Home > Little Disasters(7)

Little Disasters(7)
Author: Sarah Vaughan

More than anything, though, I want to impress him. He’s never forgotten a very early mistake I made: the sort of bad call that follows you round in this profession. I desperately want him to think I’m good at my job.

But this phone call – required because no one wants to give a ten-month-old a dose of radiation unnecessarily – will do nothing to endear me.

‘Cockerill,’ he growls, when I finally steel myself to dial his number.

‘Dr Cockerill.’ I lower my voice, intensely deferential. ‘I’m sorry to disturb you this late at night.’

‘It’s morning now.’ His voice bristles with bad temper. ‘It’s nearly half past midnight. Christ, I was asleep.’

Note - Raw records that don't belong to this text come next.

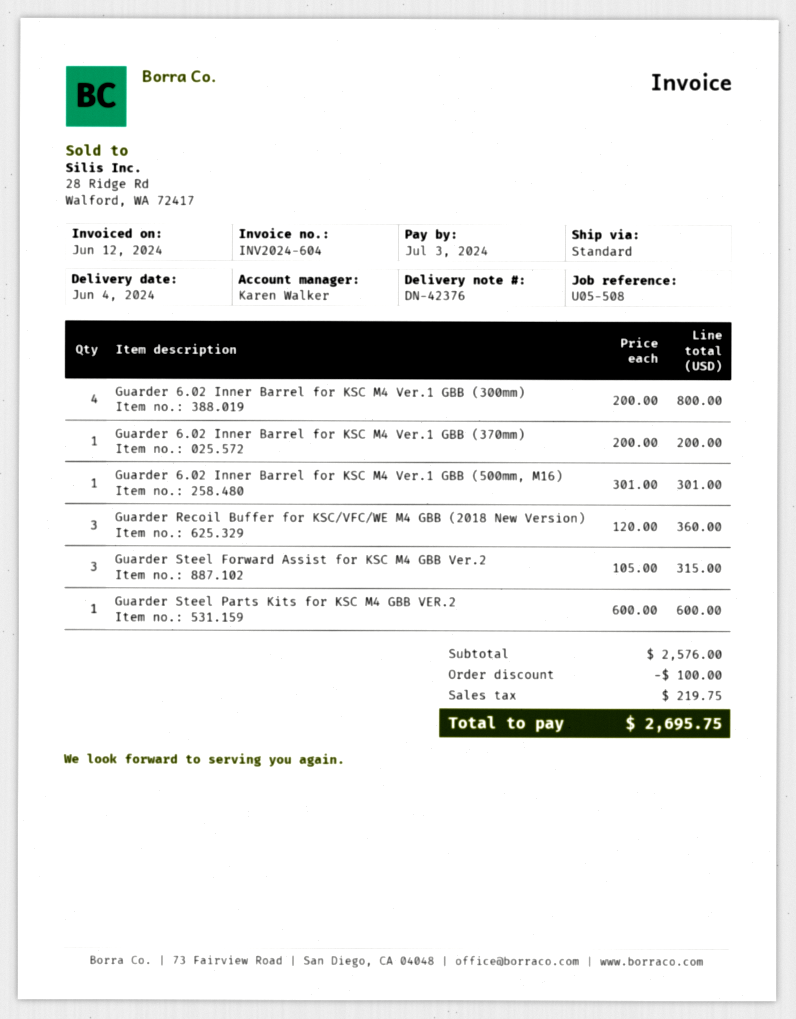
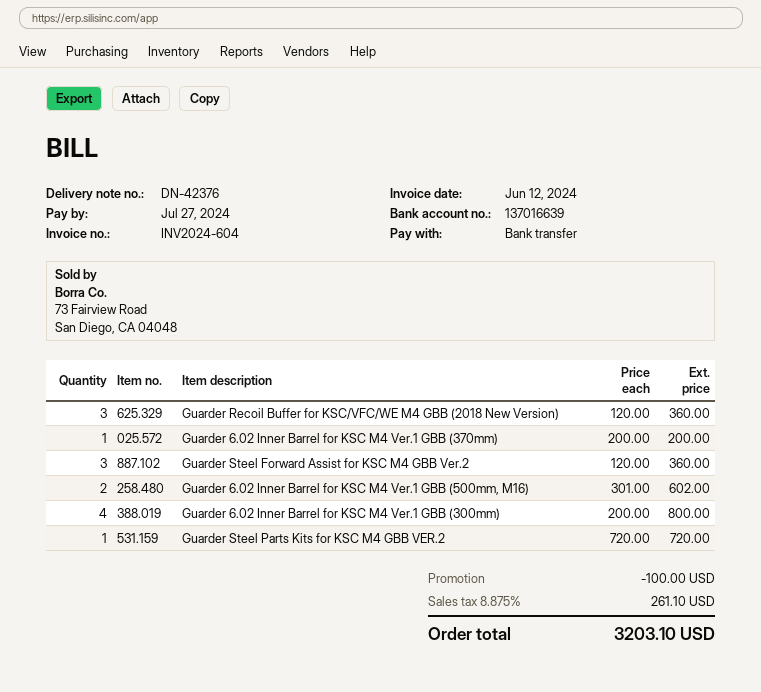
due date: 2024-07-03 -> 2024-07-27
Guarder 6.02 Inner Barrel for KSC M4 Ver.1 GBB (500mm, M16): 1 x 301.00 = 301.00 -> 2 x 301.00 = 602.00
Guarder Steel Forward Assist for KSC M4 GBB Ver.2: 3 x 105.00 = 315.00 -> 3 x 120.00 = 360.00
Guarder Steel Parts Kits for KSC M4 GBB VER.2: 1 x 600.00 = 600.00 -> 1 x 720.00 = 720.00
tax: 219.75 -> 261.10
total: 2695.75 -> 3203.10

‘I’m so sorry’ – I keep my voice low and calm – ‘but I wanted your advice. I’ve admitted a ten-month-old with bruising and a suspected skull fracture to the back of her head so I thought we should scan her to see what’s going on.’

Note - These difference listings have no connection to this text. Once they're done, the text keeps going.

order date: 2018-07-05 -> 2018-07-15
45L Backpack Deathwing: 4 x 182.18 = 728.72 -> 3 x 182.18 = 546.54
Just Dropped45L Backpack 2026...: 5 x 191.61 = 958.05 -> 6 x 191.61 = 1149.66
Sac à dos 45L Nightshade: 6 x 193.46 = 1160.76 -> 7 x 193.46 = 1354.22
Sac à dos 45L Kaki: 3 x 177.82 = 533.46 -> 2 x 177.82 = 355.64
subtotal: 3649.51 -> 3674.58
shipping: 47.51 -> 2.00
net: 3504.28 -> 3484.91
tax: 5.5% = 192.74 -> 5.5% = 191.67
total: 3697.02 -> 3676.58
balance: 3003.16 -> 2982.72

‘Mmm.’ His irascibility hums down the line. He asks if there is any sign of a rare fracture to the base of the skull – black eyes; bleeding from the nose and ears – or of a leakage of cerebral spinal fluid, and we discuss her GCS rating, a neurological measure of how conscious she is.

‘Anything else we should be concerned about?’ A pause, pregnant with irritation, and I imagine his knees jiggling as they do when he’s frustrated in a departmental meeting: energy pulsing through his legs.

‘She has vomited,’ I say. ‘Mum says just the once.’ ‘And did she say how it happened?’

‘She didn’t see it – she had her back turned – but the baby was crawling and either slipped, or fell after pulling herself up on the side of the fridge.’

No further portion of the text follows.